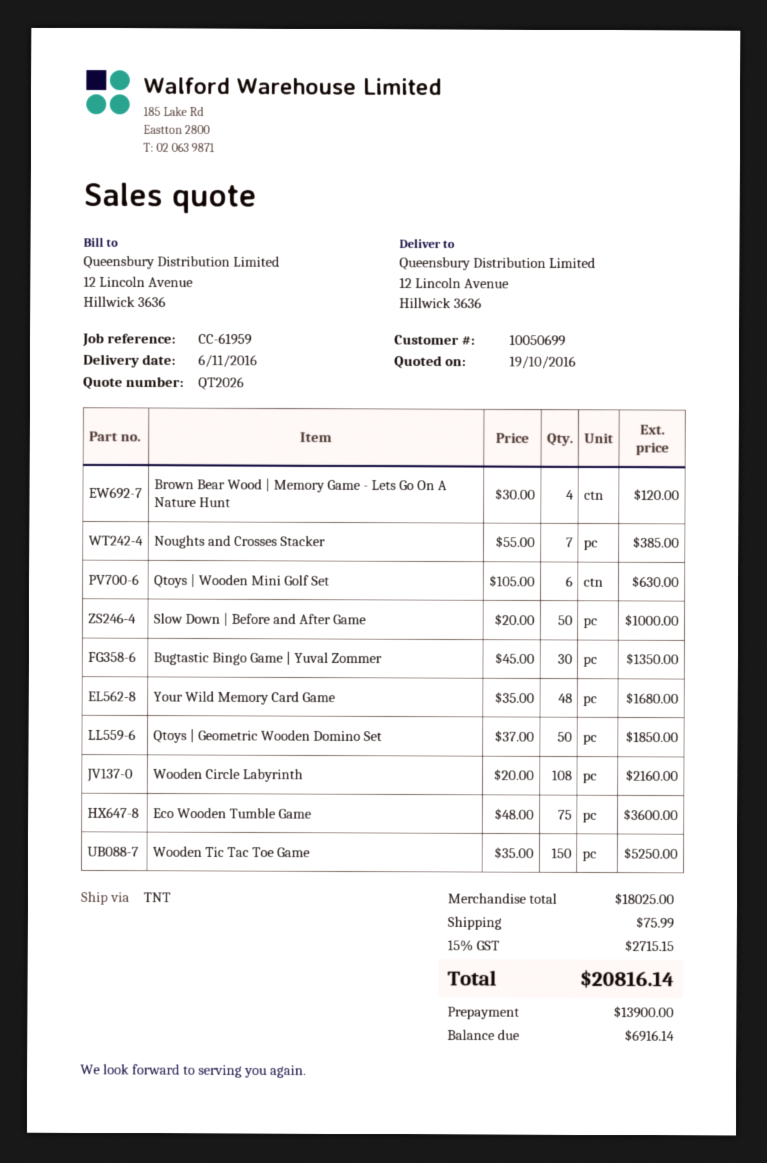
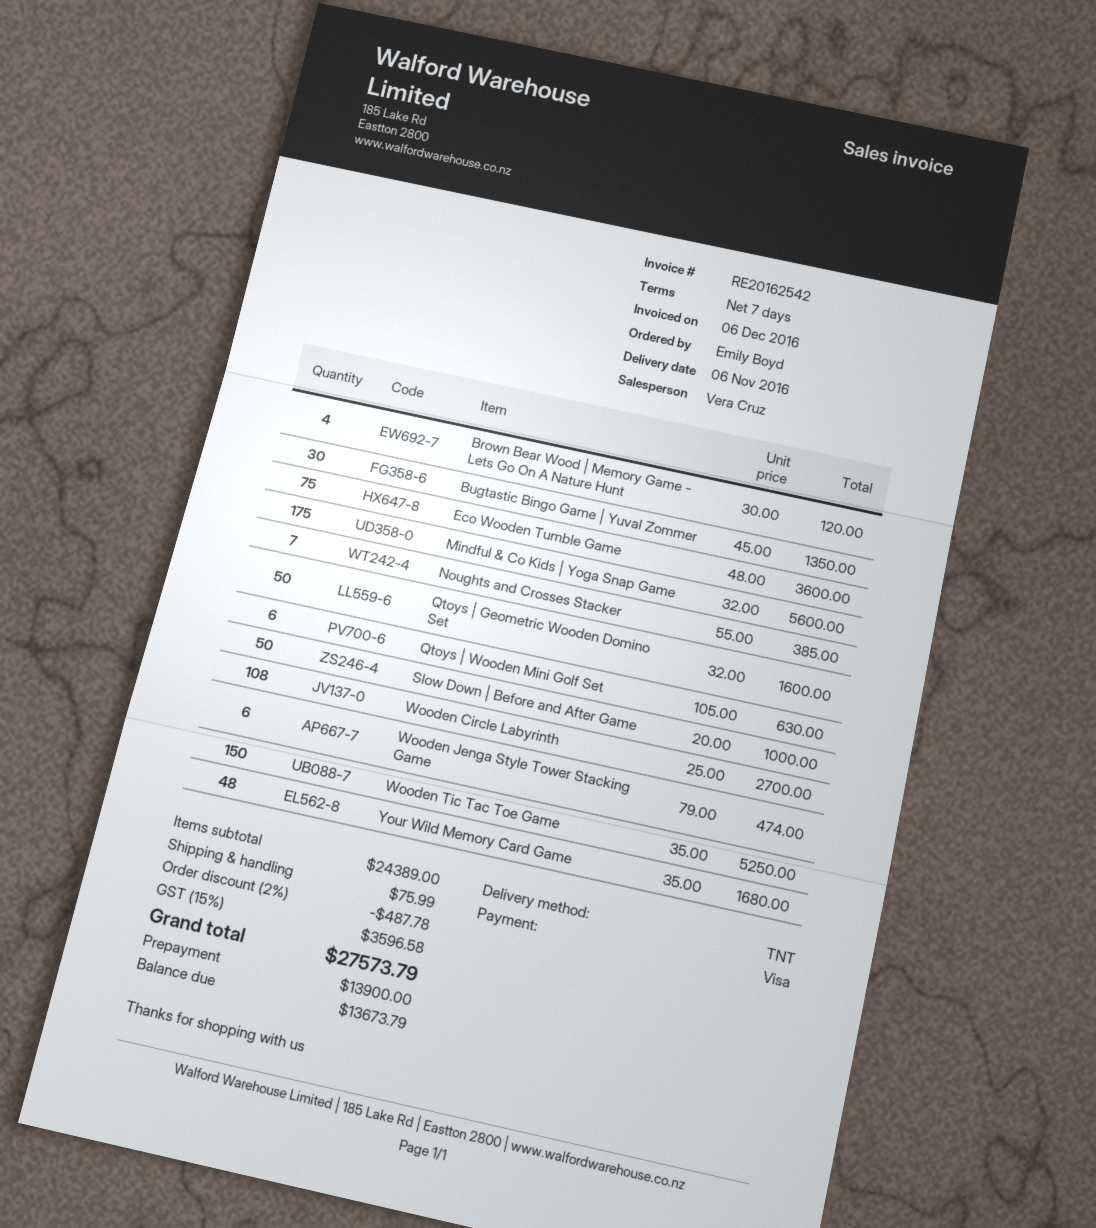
Qtoys | Geometric Wooden Domino Set: 50 x 37.00 = 1850.00 -> 50 x 32.00 = 1600.00
Wooden Circle Labyrinth: 108 x 20.00 = 2160.00 -> 108 x 25.00 = 2700.00
Mindful & Co Kids | Yoga Snap Game: none -> 175 x 32.00 = 5600.00
Wooden Jenga Style Tower Stacking Game: none -> 6 x 79.00 = 474.00
subtotal: 18025.00 -> 24389.00
discount: none -> 2% = 487.78
tax: 15% = 2715.15 -> 15% = 3596.58
total: 20816.14 -> 27573.79
balance: 6916.14 -> 13673.79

TASK ITEM
Up to and including the line containing "discount: none -> 2% = 487.78", repeat every line from the start of the data, but none of the pictures.

OUTPUT
Qtoys | Geometric Wooden Domino Set: 50 x 37.00 = 1850.00 -> 50 x 32.00 = 1600.00
Wooden Circle Labyrinth: 108 x 20.00 = 2160.00 -> 108 x 25.00 = 2700.00
Mindful & Co Kids | Yoga Snap Game: none -> 175 x 32.00 = 5600.00
Wooden Jenga Style Tower Stacking Game: none -> 6 x 79.00 = 474.00
subtotal: 18025.00 -> 24389.00
discount: none -> 2% = 487.78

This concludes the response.